Prevention of Chronic Lymphocytic Leukaemia

There are very few known risk factors for CLL, most of which cannot be avoided. Most people who develop CLL have no risk factors. Therefore, currently, there are no known strategies for preventing the disease. However, one can reduce the risk of cancer by following these general preventive measures:

  1. Avoid Smoking: Tobacco use can lead to multiple cancers. Individuals should avoid using tobacco products to reduce their risk of cancer. 

  2. Limit Alcohol Consumption: Alcohol intake can increase the risk of breast, colon, oropharyngeal, and oesophageal cancer. Therefore, it is best to avoid or limit its consumption.  

  3. Avoid Radiation Exposure: People who work in an environment that requires radiation exposure should follow appropriate work safety measures.

  4.  Stay Physically Active: Inactivity can cause excess weight gain that leads to multiple types of cancer. Thus, individuals should lead a healthy and active life.

How is Chronic Lymphocytic Leukaemia Diagnosed?

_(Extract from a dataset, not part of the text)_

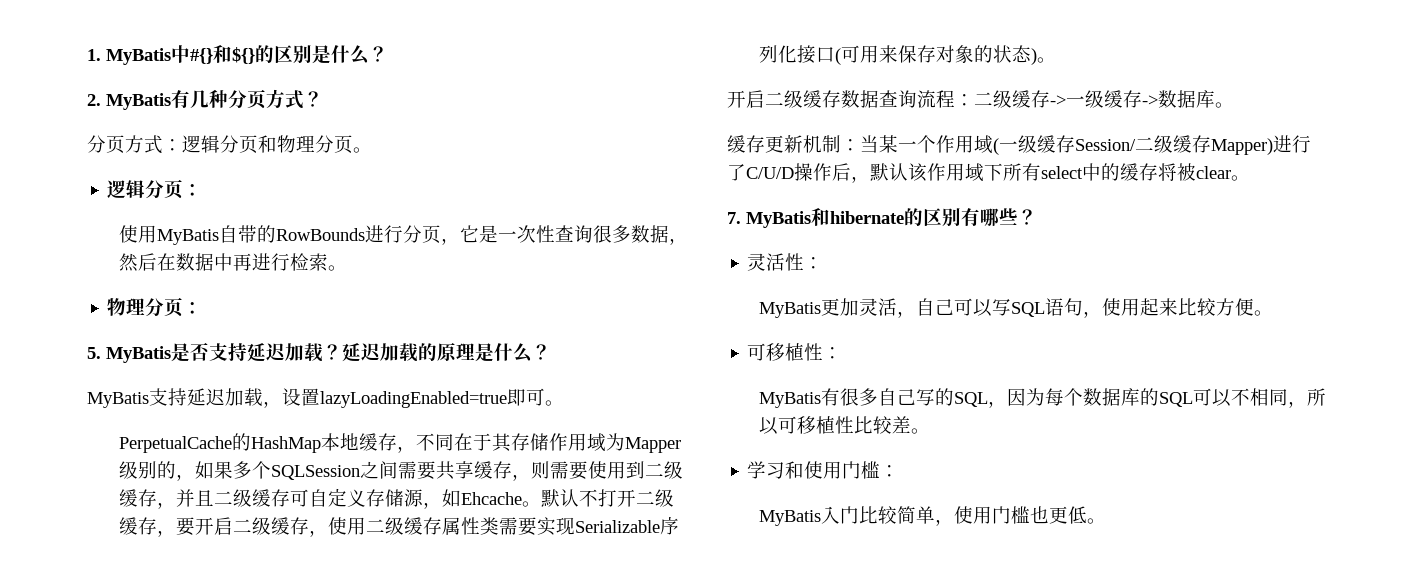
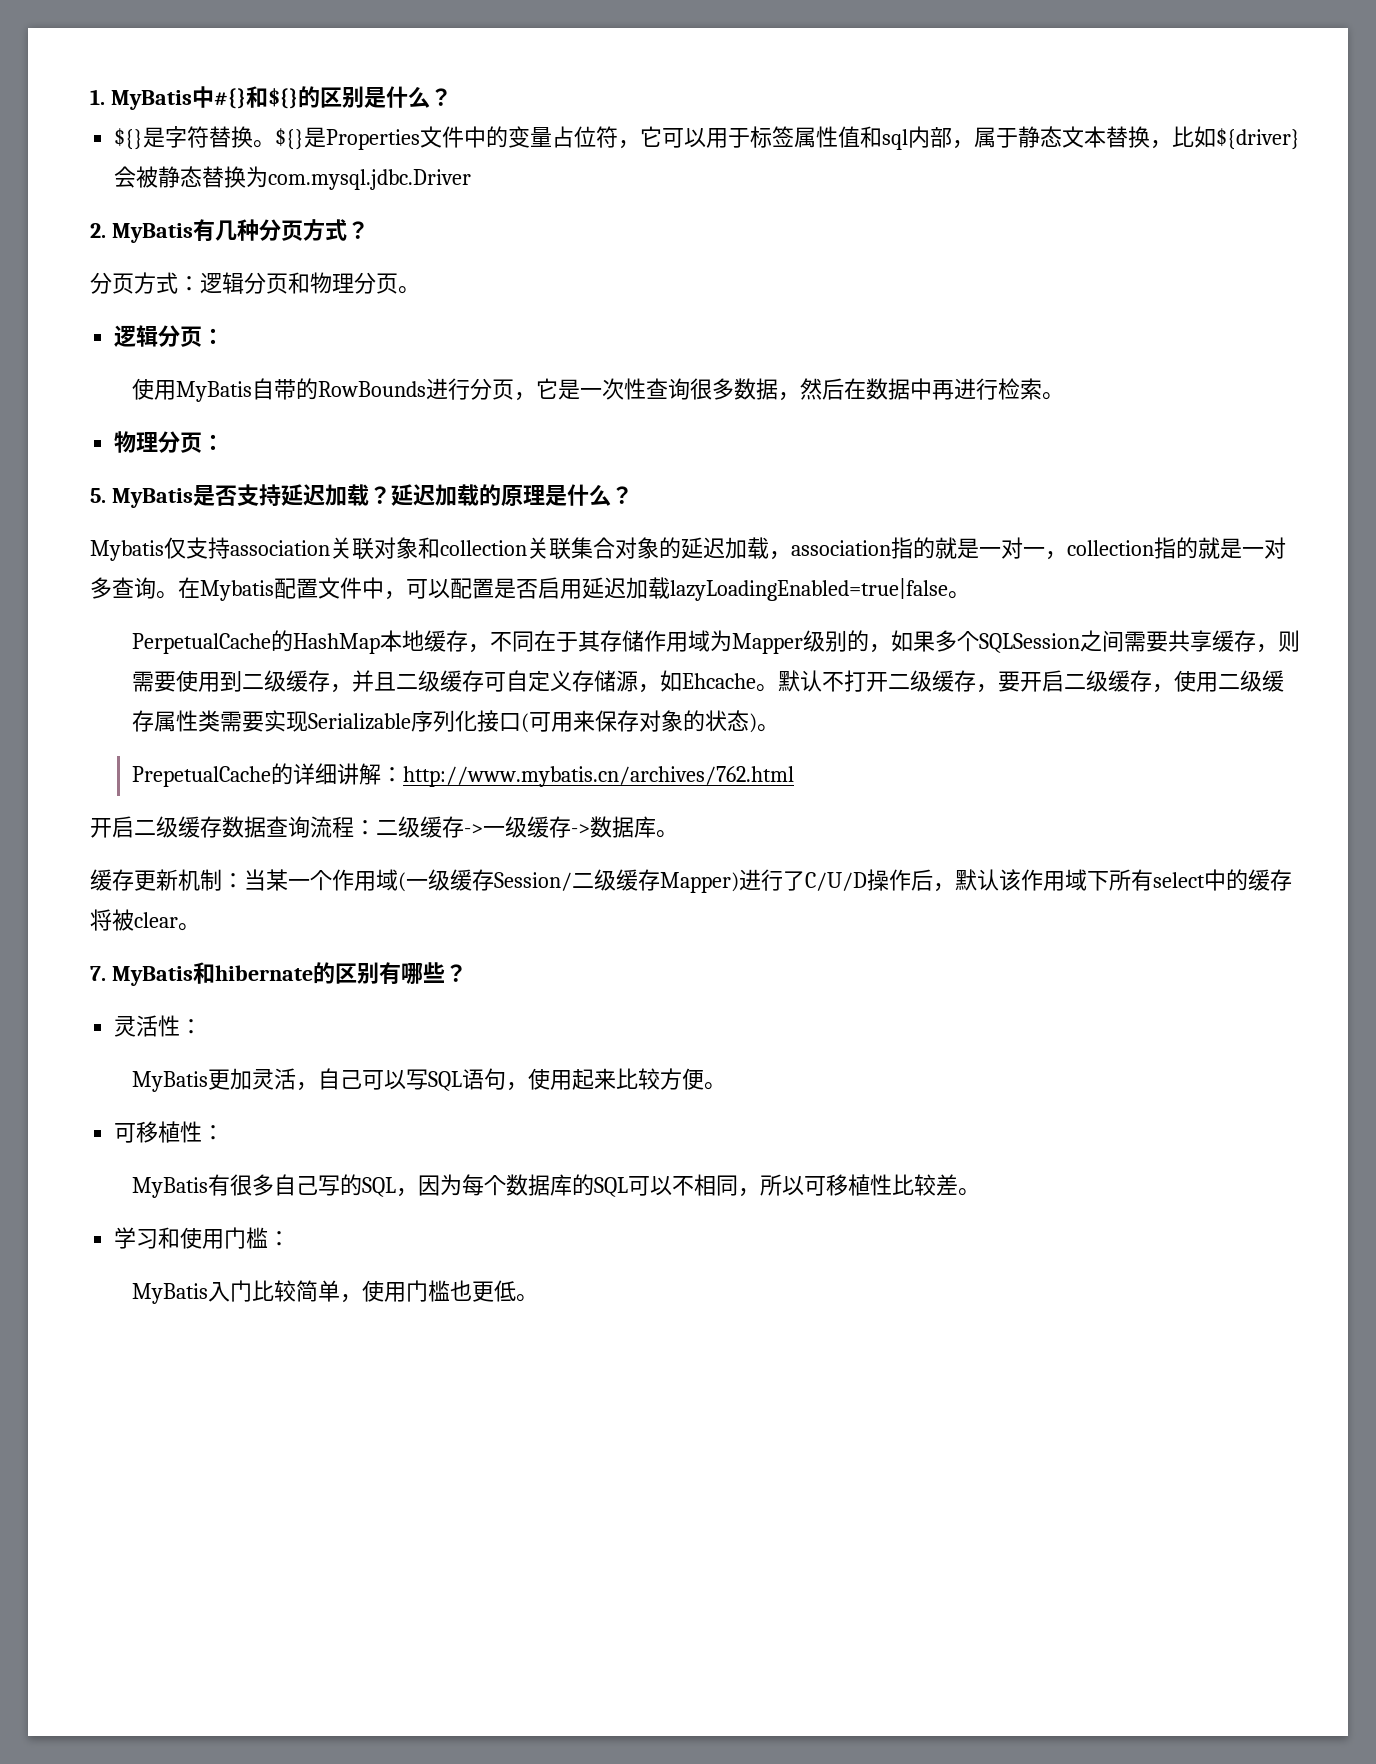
(388, 54) none -> [114,126,1301,150] [114,166,472,190] // ${}是字符替换。${}是Properties文件中的变量占位符，它可以用于标签属性值和sql内部，属于静态文本替换，比如${driver}会被静态替换为com.mysql.jdbc.Driver
[87,388,545,408] MyBatis支持延迟加载，设置lazyLoadingEnabled=true即可 -> [90,537,1286,561] [90,577,948,601] Mybatis仅支持association关联对象和collection关联集合对象的延迟加载，association指的就是一对一，collection指的就是一对多查询。在Mybatis配置文件中，可以配置是否启用延迟加载lazyLoadingEnabled=true|false
(1057, 60) none -> [132,763,795,787] // PrepetualCache的详细讲解：http://www.mybatis.cn/archives/762.html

The diagnosis of chronic lymphocytic leukaemia typically involves a combination of medical history assessment, physical examination, blood tests, and sometimes additional tests. Here are the main chronic lymphocytic leukaemia tests for diagnosis:

  1. Medical History and Physical Evaluation: The healthcare provider will inquire the patient about their symptoms, medical history, and family history of cancer or blood disorders. Next, they will perform a physical examination, including checking for enlarged lymph nodes, spleen, or liver.

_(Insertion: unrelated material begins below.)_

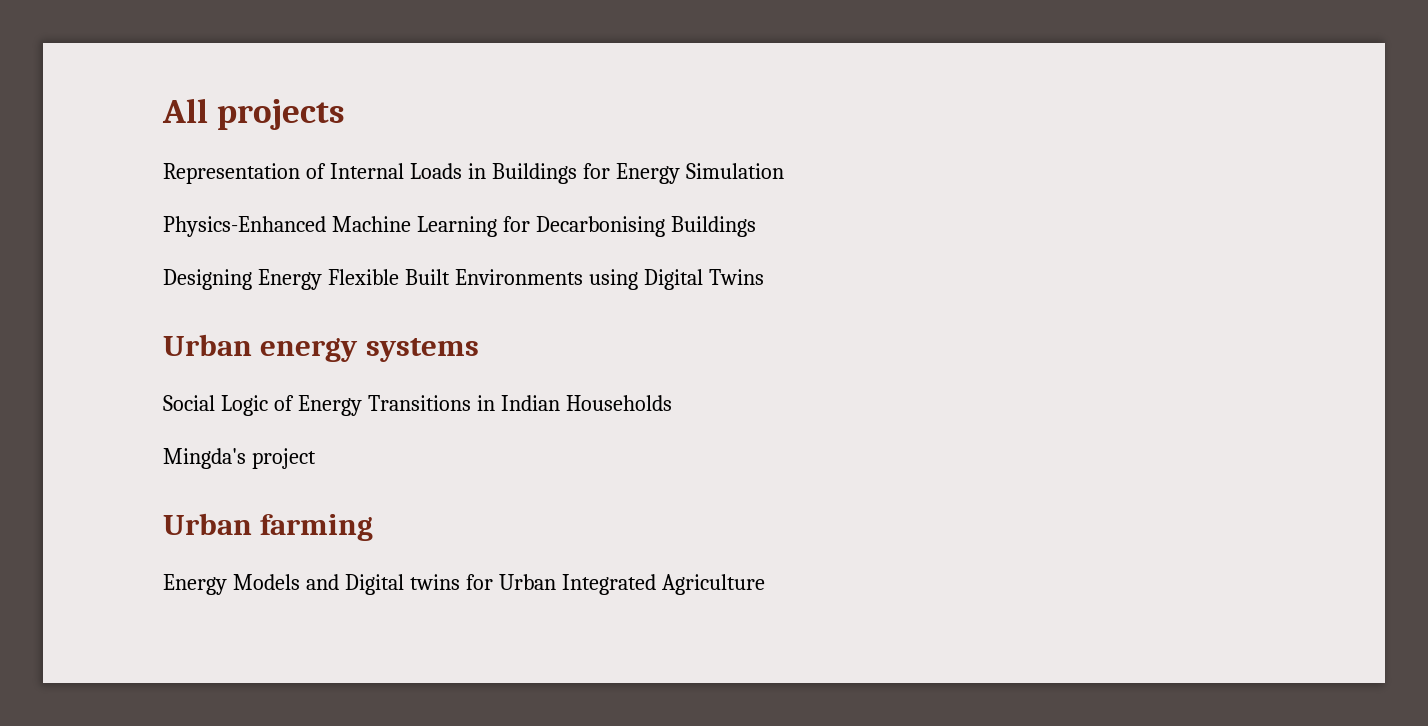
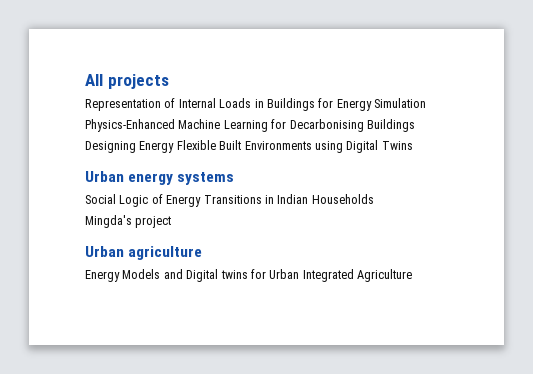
[260,514,374,541] farming -> [128,246,203,260] agriculture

  2. Complete Blood Count (CBC): A CBC is a blood test that measures the type and number of blood cells. In CLL, the CBC may reveal increased lymphocytes in the blood. Other blood cell counts, such as red blood cells and platelets, may also be evaluated.

  3. Peripheral Blood Smear: It is a microscopic examination of a blood sample. The test allows the doctor to visually examine the size, shape, and characteristics of cancerous blood cells. 

  4. Flow Cytometry: Flow cytometry is a laboratory technique that analyses the characteristics of cells in a blood sample. It can determine the proportion of different types of cells, including lymphocytes, and identify specific markers on the surface of these cells. In CLL, flow cytometry helps confirm if the lymphocytes in the blood sample contain CLL cells. 

  5. Genetic Tests: Tests such as fluorescent in situ hybridisation (FISH) and immunoglobulin heavy chain (IGHV) examine the patient’s chromosomes and genes. Understanding the mutation in chromosomes and genes can help determine prognosis and choose treatment. 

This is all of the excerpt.